Saved entries:
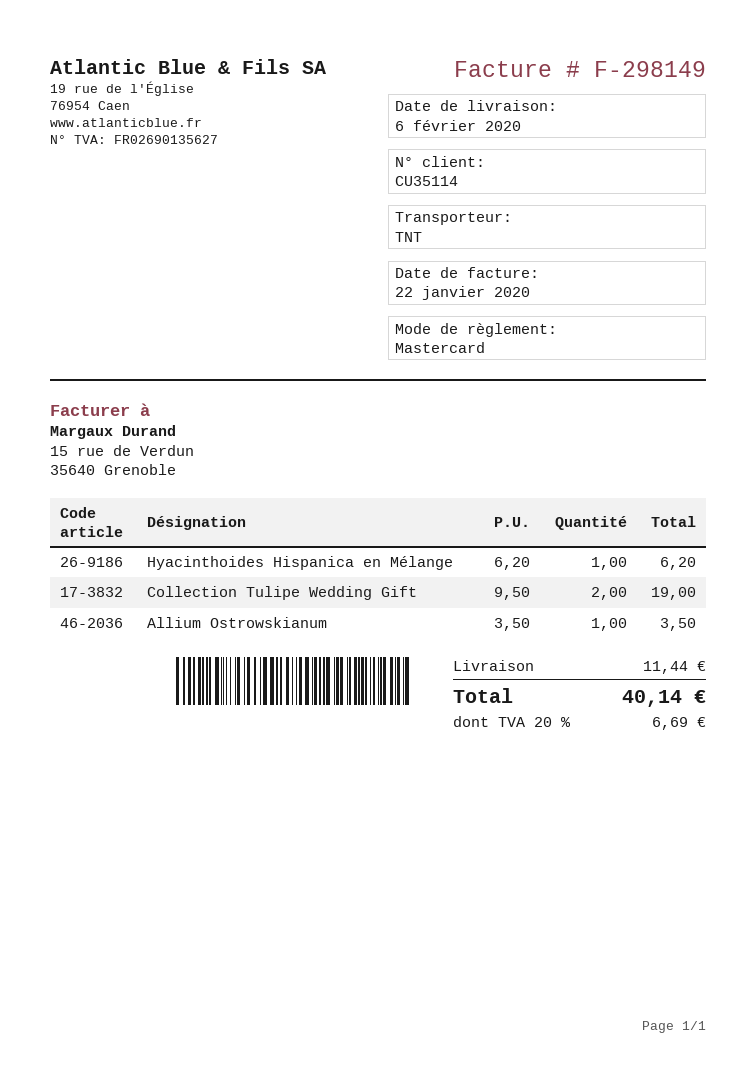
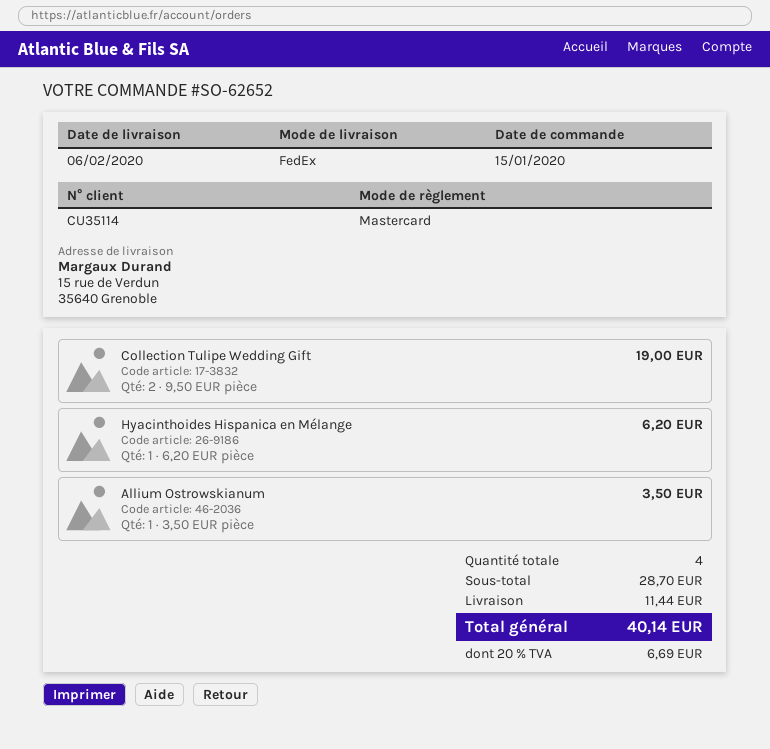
shipping method: TNT -> FedEx

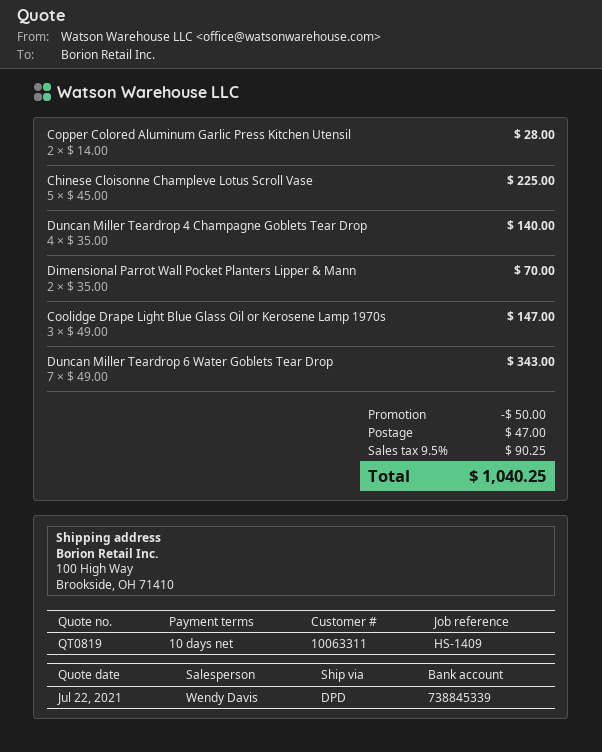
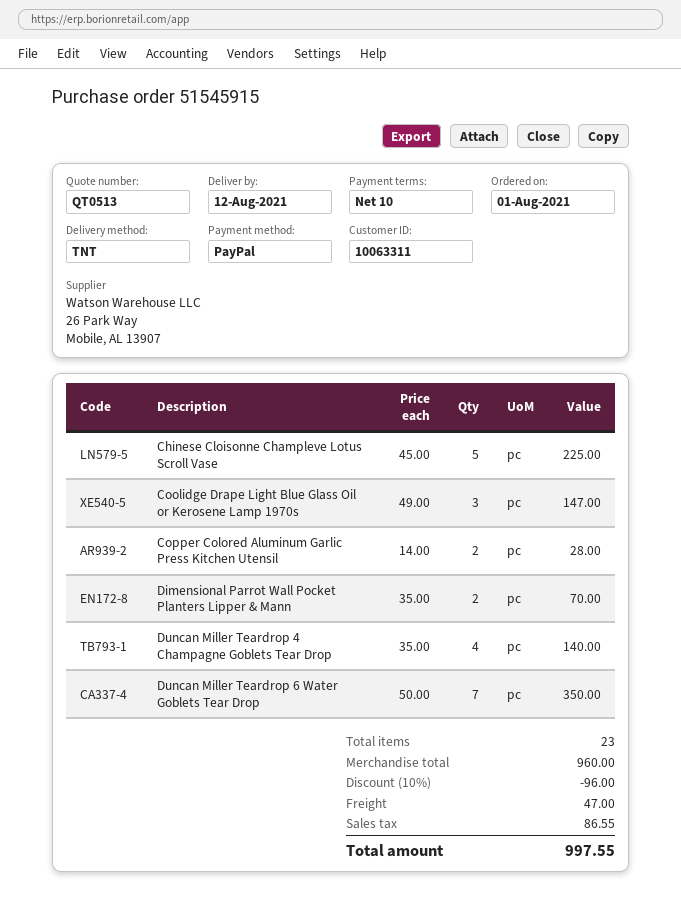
quote number: QT0819 -> QT0513
shipping method: DPD -> TNT
Duncan Miller Teardrop 6 Water Goblets Tear Drop: 7 x 49.00 = 343.00 -> 7 x 50.00 = 350.00
discount: 50.00 -> 96.00
tax: 90.25 -> 86.55
total: 1040.25 -> 997.55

WHAT YOU SHOULD DO =
Show the lines of the entries that include the string "method", copying each in full.

OUTPUT FOR THIS EXERCISE =
shipping method: TNT -> FedEx
shipping method: DPD -> TNT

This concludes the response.